Despite Challenges, Reilly Lanphear Striving to “Learn and Have Fun”

Reilly Lanphear prepares for a practice session at Oxford Plains Speedway in August. The 20-year-old is the only woman racing full-time in the American-Canadian Tour ranks this season. (Jeff Brown photo)

When Reilly Lanphear’s team unloaded her new American-Canadian Tour Late Model for June’s postponed season opener at White Mountain Motorsports Park, the rear bumper of her car was stickered with a unique but appropriate message: “SOCIAL DISTANCE, STAY BACK SIX FEET.”

Call it a sign of the times. Or call it a tacit acknowledgement of the struggles of a young racer trying to earn results and respect in one of New England’s top touring series.

Both, at times, have been tough to come by.

“I feel like sometimes [other drivers] forget that at one point, they were where I am,” Lanphear says.

Though very few drivers have been precisely where Reilly Lanphear is.

The Duxbury, Vt. native is, along with younger sister Peyton, one of two women competing regularly on the ACT Tour, and one of three women competing in New England’s touring Late Model circuits.
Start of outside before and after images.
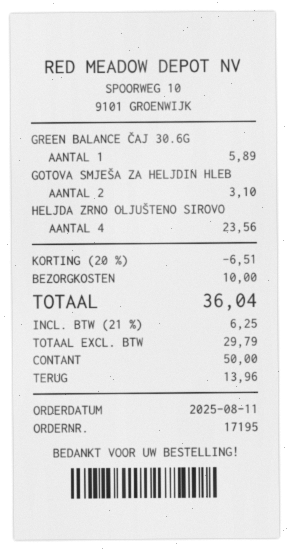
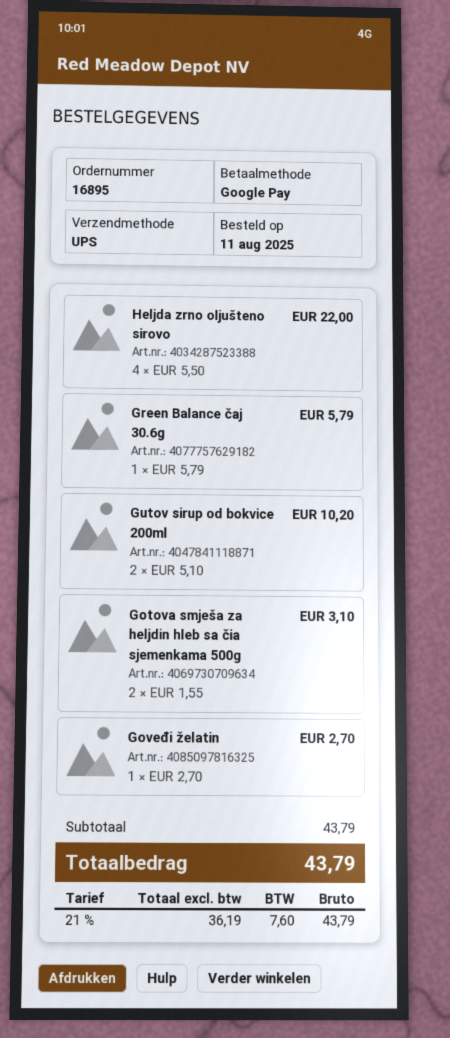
order number: 17195 -> 16895
payment method: cash -> Google Pay
GREEN BALANCE ČAJ 30.6G: 1 for 5.89 -> 1 for 5.79
HELJDA ZRNO OLJUŠTENO SIROVO: 4 for 23.56 -> 4 for 22.00
Gutov sirup od bokvice 200ml: none -> 2 for 10.20
Goveđi želatin: none -> 1 for 2.70
discount: 20% = 6.51 -> none
shipping: 10.00 -> none
net: 29.79 -> 36.19
tax: 21% = 6.25 -> 21% = 7.60
total: 36.04 -> 43.79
At twenty, oldest among the three, she stands as one of the youngest series regulars as well.

Where Reilly Lanphear is isn’t quite uncharted territory, but it’s certainly rarely-traveled.

Reilly Lanphear has been the more active of the sibling duo on the ACT Tour this year, with six starts in seven attempts. (Jeff Brown photo)

With her sister’s schedule pared back this season, Reilly has carried the torch for the racing family in 2020. Armed with a new chassis and two years of Tour experience, the older Lanphear sister is closing out her strongest touring season so far. While that strength has yet to manifest itself on the results sheet, it becomes more evident with context.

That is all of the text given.